Матери. — Животные думают иначе, чем люди, в отношении самок; у них самка рассматривается как производящее существо. Среди них нет отцовской любви, но есть такая вещь, как любовь к детям любимого и привычка к ним. В молодых самки находят удовлетворение своей жажде господства; молодые — это собственность, занятие, нечто вполне понятное им, с чем они могут болтать: все это вместе взятое есть материнская любовь, — ее можно сравнить с любовью художника к своему произведению.
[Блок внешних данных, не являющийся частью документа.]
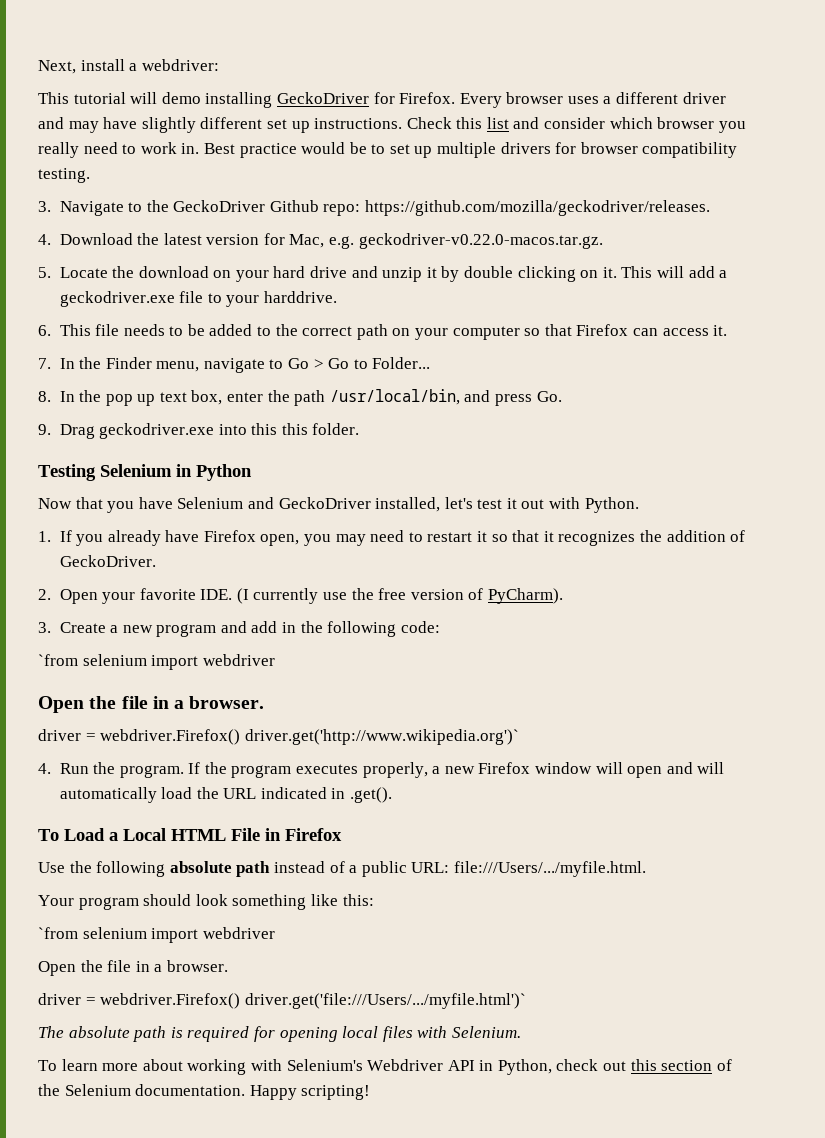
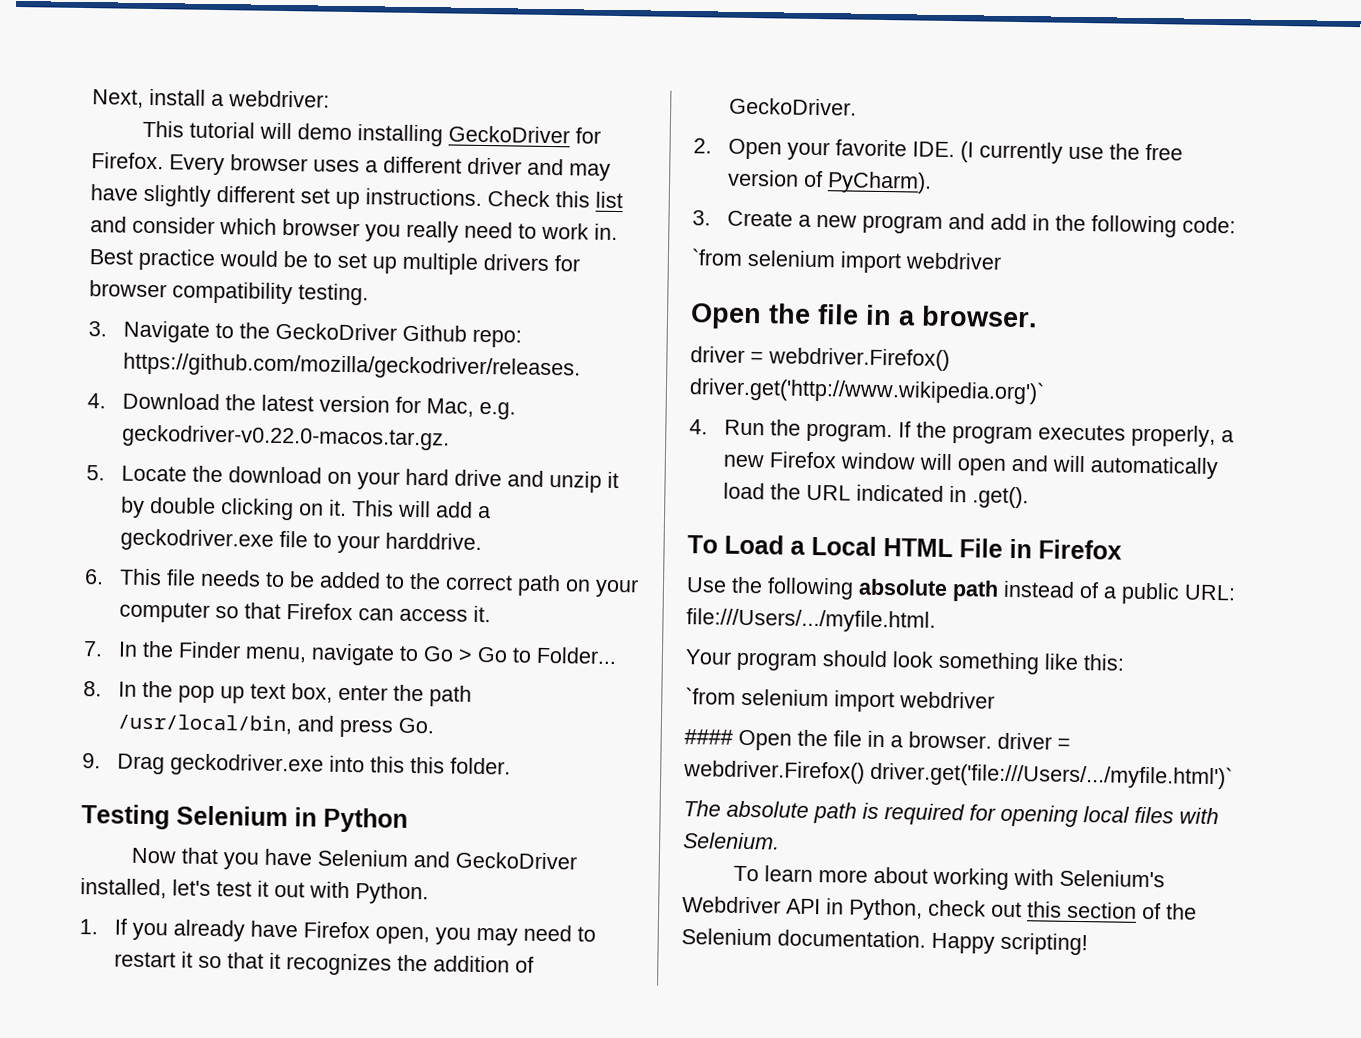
[38,960,228,976] Open the file in a browser. // -> [684,729,992,751] #### Open the file in a browser.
Беременность сделала самок более нежными, более ожидающими, более робкими, более склонными к покорности; и точно так же интеллектуальная беременность порождает характер созерцателей, которые родственны женщинам по характеру: — они мужские матери. — Среди животных мужской пол рассматривается как красивый пол.
73.
Святая жестокость. — Человек, держащий на руках новорожденного ребенка, пришел к святому. «Что мне делать с ребенком», — спросил он, — «он жалкий, уродливый и не имеет даже достаточно жизни, чтобы умереть». «Убей его», — крикнул святой ужасным голосом, — «убей его, а затем держи его в своих объятиях три дня и три ночи, чтобы выжечь это в своей памяти: — так ты никогда больше не зачнешь ребенка, когда не время тебе зачинать». — Когда человек услышал это, он ушел разочарованным; и многие порицали святого за то, что он посоветовал жестокость, ибо он посоветовал убить ребенка. «Но разве не более жестоко позволить ему жить?» — спросил святой.